# Dutch to ban flavours



## Hooked (25/6/20)

https://www.dutchnews.nl/news/2020/...s-to-cover-e-cigarettes-plan-to-ban-flavours/
23 June 2020

"The Dutch government is to extend current legislation on smoking to cover electronic cigarettes from July 1, and is also planning an outright ban on flavoured tobacco products for e-cigarettes.

The measures, outlined in a briefing to parliament on Tuesday, are aimed at making smoking less attractive to youngsters. Smoking is to be banned in all school playgrounds from the start of the next academic year and from October 1, cigarettes and rolling tobacco may only be sold in neutral packaging. 

Research by the Trimbos addiction clinic earlier this year showed 27% of 12 to 16-year-olds have used an e-cigarette, as have 44% of vocational and hbo college students. Trimbos also said there is increasing evidence that they are becoming a stepping stone to tobacco.
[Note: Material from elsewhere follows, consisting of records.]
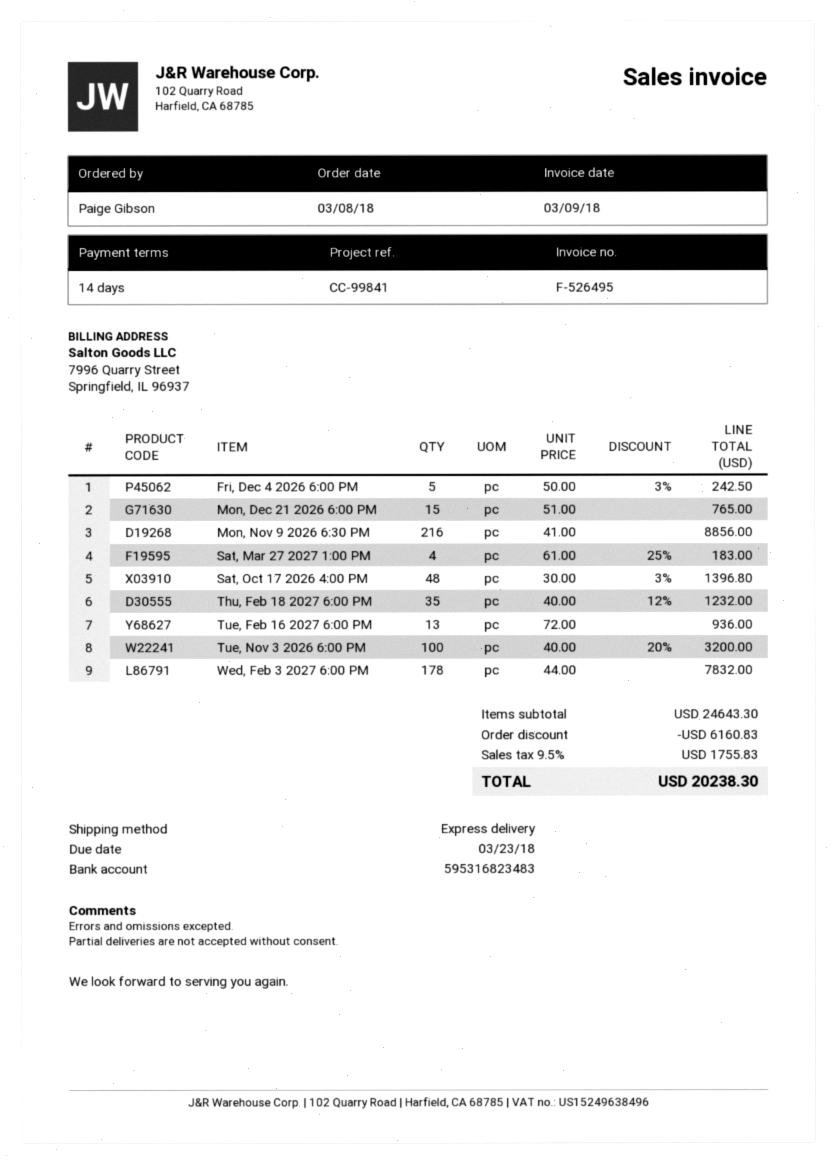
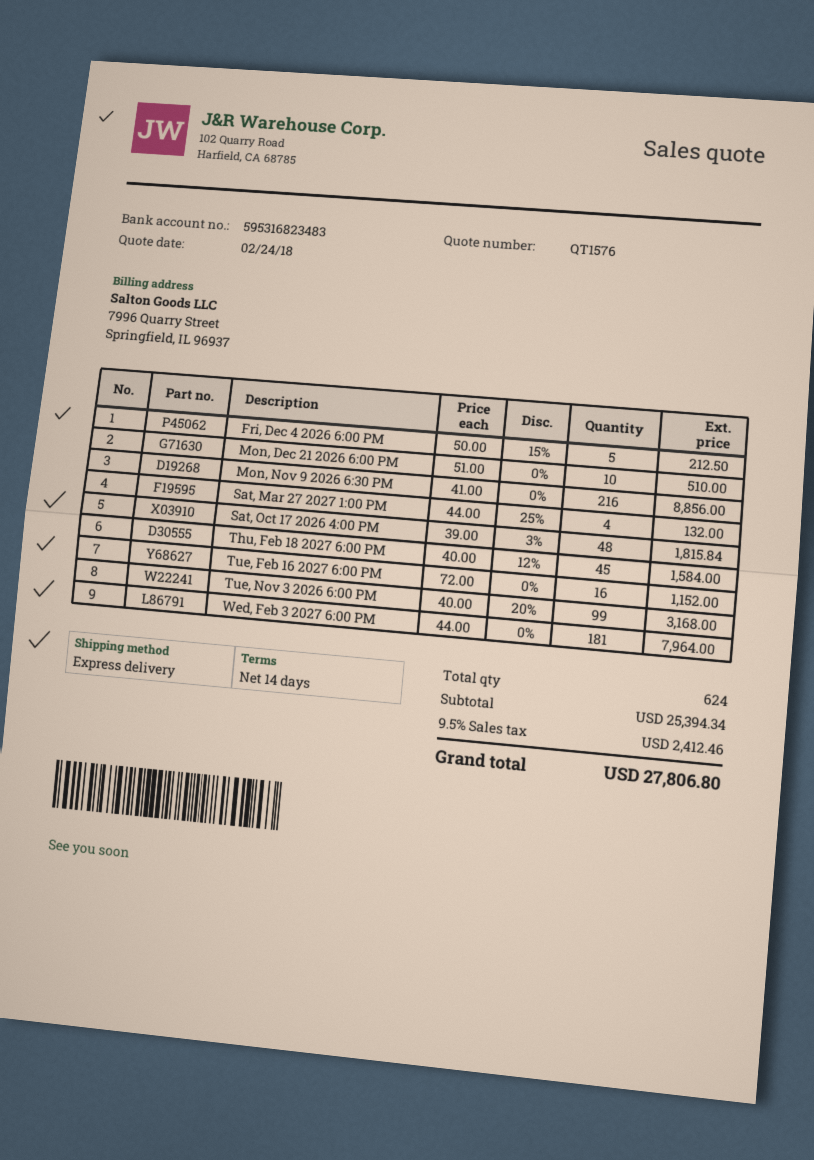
Fri, Dec 4 2026 6:00 PM: 5 x 50.00 - 3% = 242.50 -> 5 x 50.00 - 15% = 212.50
Mon, Dec 21 2026 6:00 PM: 15 x 51.00 = 765.00 -> 10 x 51.00 = 510.00
Sat, Mar 27 2027 1:00 PM: 4 x 61.00 - 25% = 183.00 -> 4 x 44.00 - 25% = 132.00
Sat, Oct 17 2026 4:00 PM: 48 x 30.00 - 3% = 1396.80 -> 48 x 39.00 - 3% = 1815.84
Thu, Feb 18 2027 6:00 PM: 35 x 40.00 - 12% = 1232.00 -> 45 x 40.00 - 12% = 1584.00
Tue, Feb 16 2027 6:00 PM: 13 x 72.00 = 936.00 -> 16 x 72.00 = 1152.00
Tue, Nov 3 2026 6:00 PM: 100 x 40.00 - 20% = 3200.00 -> 99 x 40.00 - 20% = 3168.00
Wed, Feb 3 2027 6:00 PM: 178 x 44.00 = 7832.00 -> 181 x 44.00 = 7964.00
subtotal: 24643.30 -> 25394.34
discount: 6160.83 -> none
tax: 9.5% = 1755.83 -> 9.5% = 2412.46
total: 20238.30 -> 27806.80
In particular the flavours are attractive to youngsters, as is the low cost. ‘These new insights confirm that the smoke-free generation we are working towards must also be an e-cigarette free generation,’ junior health minister Paul Blokhuis said in the briefing. ‘There is no place for all these tempting, exotic flavours.’ E-cigarettes with tobacco taste will remain on sale as an ‘ultimate aid’ to help hardened smokers stop, Blokhuis said.

A health ministry spokesman told DutchNews.nl that the ban on flavoured c-cigarette products would be achieved via new legislation, with spring 2021 as a target date. Rules are also to be introduced for the IQOS, a type of e-cigarette which heats tobacco. It will fall under the same rules as apply to other tobacco products, with an age limit and advertising ban."

Reactions: Informative 5


----------



## vicTor (25/6/20)

great

Reactions: Like 3 | Agree 1 | Funny 1


----------



## Room Fogger (25/6/20)

For brains

Reactions: Like 1 | Agree 2 | Winner 1 | Funny 1


----------



## alex1501 (25/6/20)

The place of love for green and red, really?
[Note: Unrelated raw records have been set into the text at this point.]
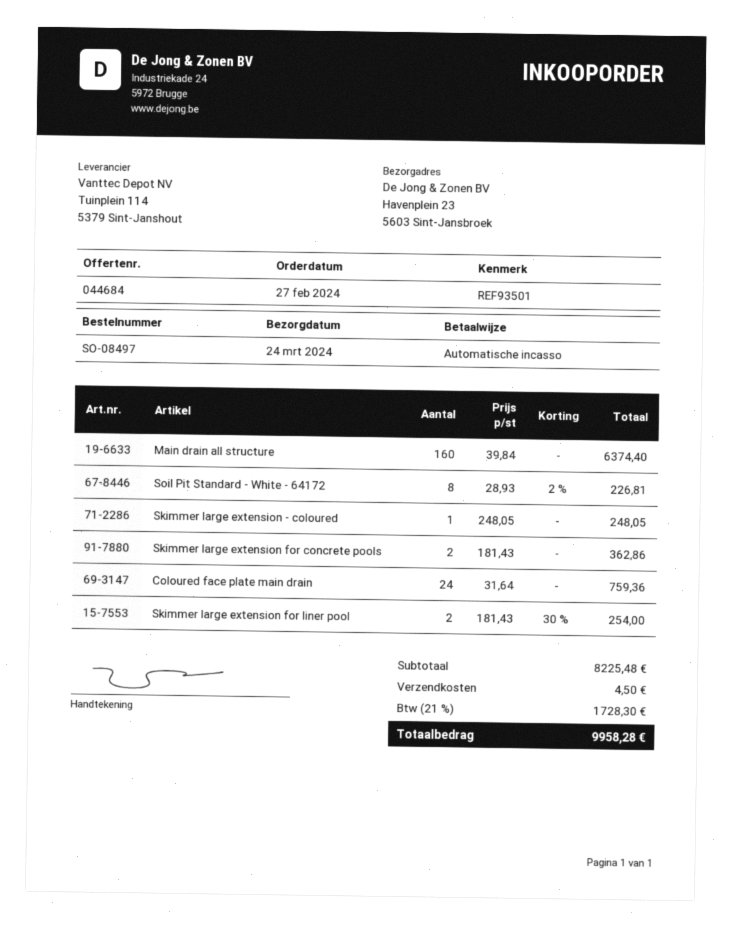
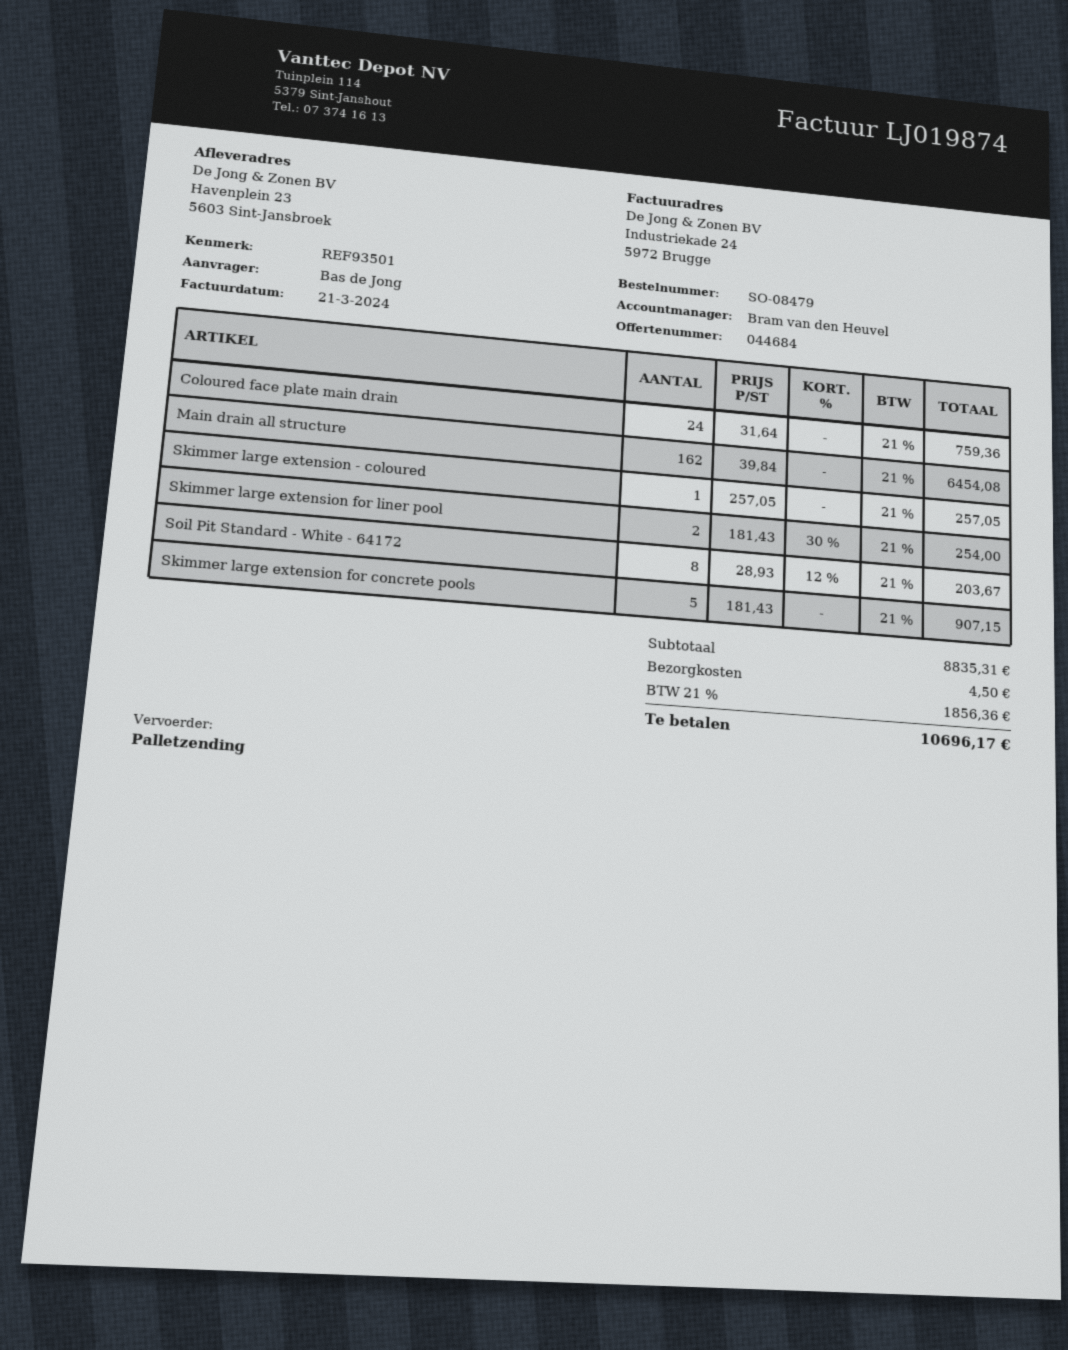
order number: SO-08497 -> SO-08479
Main drain all structure: 160 x 39.84 = 6374.40 -> 162 x 39.84 = 6454.08
Soil Pit Standard - White - 64172: 8 x 28.93 - 2% = 226.81 -> 8 x 28.93 - 12% = 203.67
Skimmer large extension - coloured: 1 x 248.05 = 248.05 -> 1 x 257.05 = 257.05
Skimmer large extension for concrete pools: 2 x 181.43 = 362.86 -> 5 x 181.43 = 907.15
subtotal: 8225.48 -> 8835.31
tax: 21% = 1728.30 -> 21% = 1856.36
total: 9958.28 -> 10696.17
Reactions: Agree 3 | Winner 1 | Funny 3


----------



## Snape of Vape (25/6/20)

Ugh, hoping that they still sell concentrates to DIY

Reactions: Like 4


----------



## GerharddP (25/6/20)

So how Dutch law works is as follows...to each their own. 

In other words you can do allmost anything you want but if you affect society in a negative manner then they step in. "De gemeente moet geen last van jouw hebben".
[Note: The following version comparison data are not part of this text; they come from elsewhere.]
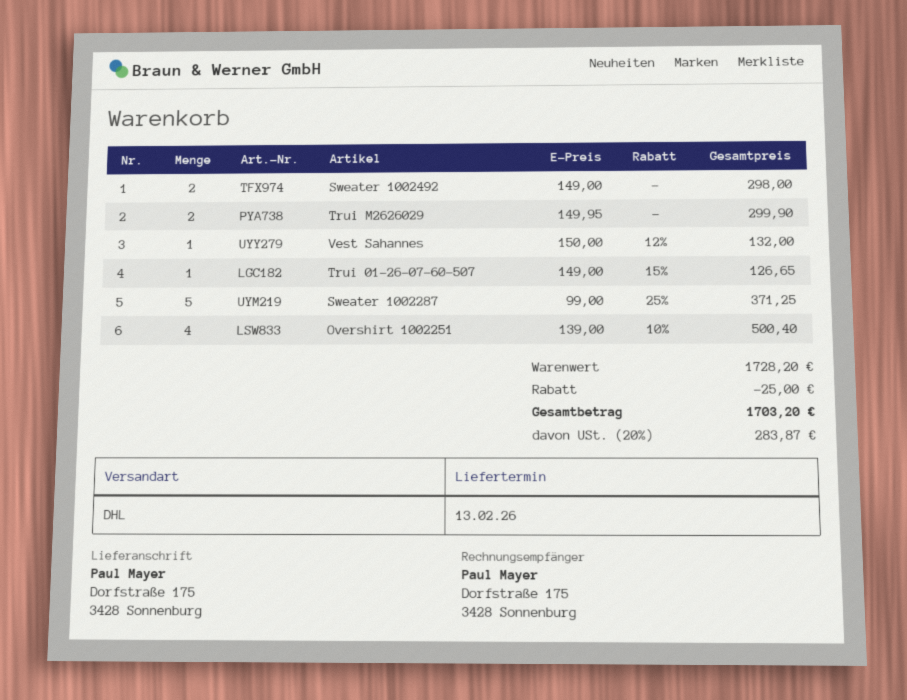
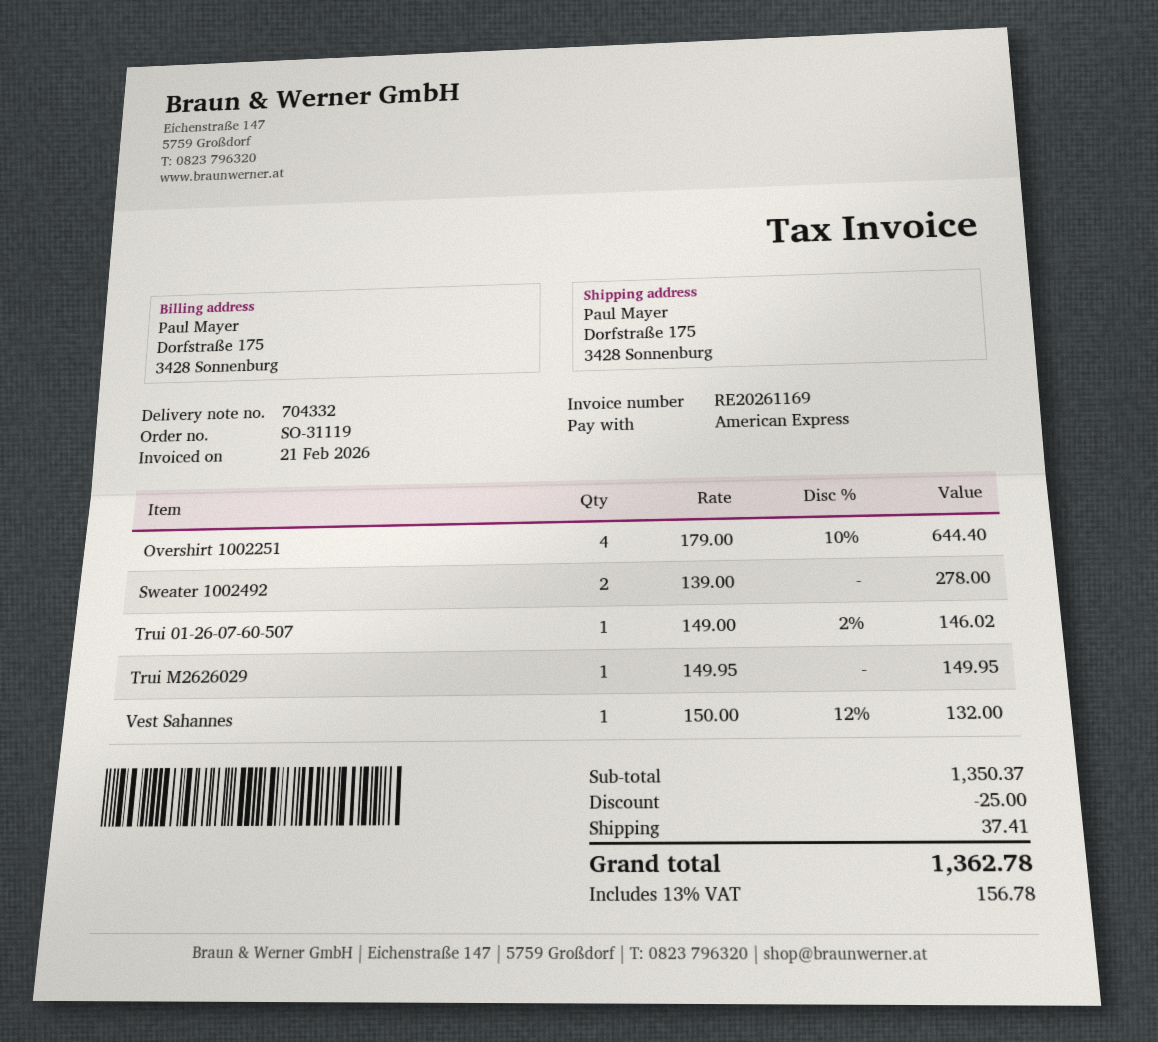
Sweater 1002492: 2 x 149.00 = 298.00 -> 2 x 139.00 = 278.00
Trui M2626029: 2 x 149.95 = 299.90 -> 1 x 149.95 = 149.95
Trui 01-26-07-60-507: 1 x 149.00 - 15% = 126.65 -> 1 x 149.00 - 2% = 146.02
Sweater 1002287: 5 x 99.00 - 25% = 371.25 -> none
Overshirt 1002251: 4 x 139.00 - 10% = 500.40 -> 4 x 179.00 - 10% = 644.40
subtotal: 1728.20 -> 1350.37
shipping: none -> 37.41
tax: 20% = 283.87 -> 13% = 156.78
total: 1703.20 -> 1362.78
This means that you cant buy "pre mixed" flavoured liquids but that you are able to buy everything you need to mix your own. Thats also why sex and drugs are "legal" but if you make an arse of yourself you get punished very harshly for it.

Reactions: Like 3 | Winner 5 | Informative 4


----------



## CJB85 (26/6/20)

GerharddP said:


> So how Dutch law works is as follows...to each their own.
> 
> In other words you can do allmost anything you want but if you affect society in a negative manner then they step in. "De gemeente moet geen last van jouw hebben".
> 
> This means that you cant buy "pre mixed" flavoured liquids but that you are able to buy everything you need to mix your own. Thats also why sex and drugs are "legal" but if you make an arse of yourself you get punished very harshly for it.


I can get behind something like this then. It means that teenagers won't get flavoured liquids at the corner store, but adults will still be able to mix their own at home.

Reactions: Like 3 | Agree 2


----------



## Stranger (26/6/20)

Does this mean that I will get in trouble when I get my neighbors 10 year old to mix my stuff, theoretically speaking of course.

Reactions: Funny 7


----------



## CJB85 (26/6/20)

Stranger said:


> Does this mean that I will get in trouble when I get my neighbors 10 year old to mix my stuff, theoretically speaking of course.


He is allowed to mix the base and nicotine for you, but you must add the Strawberry yourself!

Reactions: Like 1 | Funny 3


----------



## GerharddP (26/6/20)

Well the law states that parents are responsible for their children thus if you allow your kids to do what they please you will eventually also have to deal with the consiquences of their actions....letting the neighbors kid do that, endangerment of a minor.

Dutch law is more grey than black or white..

Reactions: Like 3 | Winner 1


----------



## Timwis (26/6/20)

We are talking about the most liberal country in the world here where practically anything is allowed or a blind eye turned too, maybe it's that liberal approach in the first place that brought this on, 27% of 12 to 16 year old's using e-cigarettes it quite shocking!

Reactions: Like 2


----------



## CJB85 (26/6/20)

Timwis said:


> We are talking about the most liberal country in the world here where practically anything is allowed or a blind eye turned too, maybe it's that liberal approach in the first place that brought this on, 27% of 12 to 16 year old's using e-cigarettes it quite shocking!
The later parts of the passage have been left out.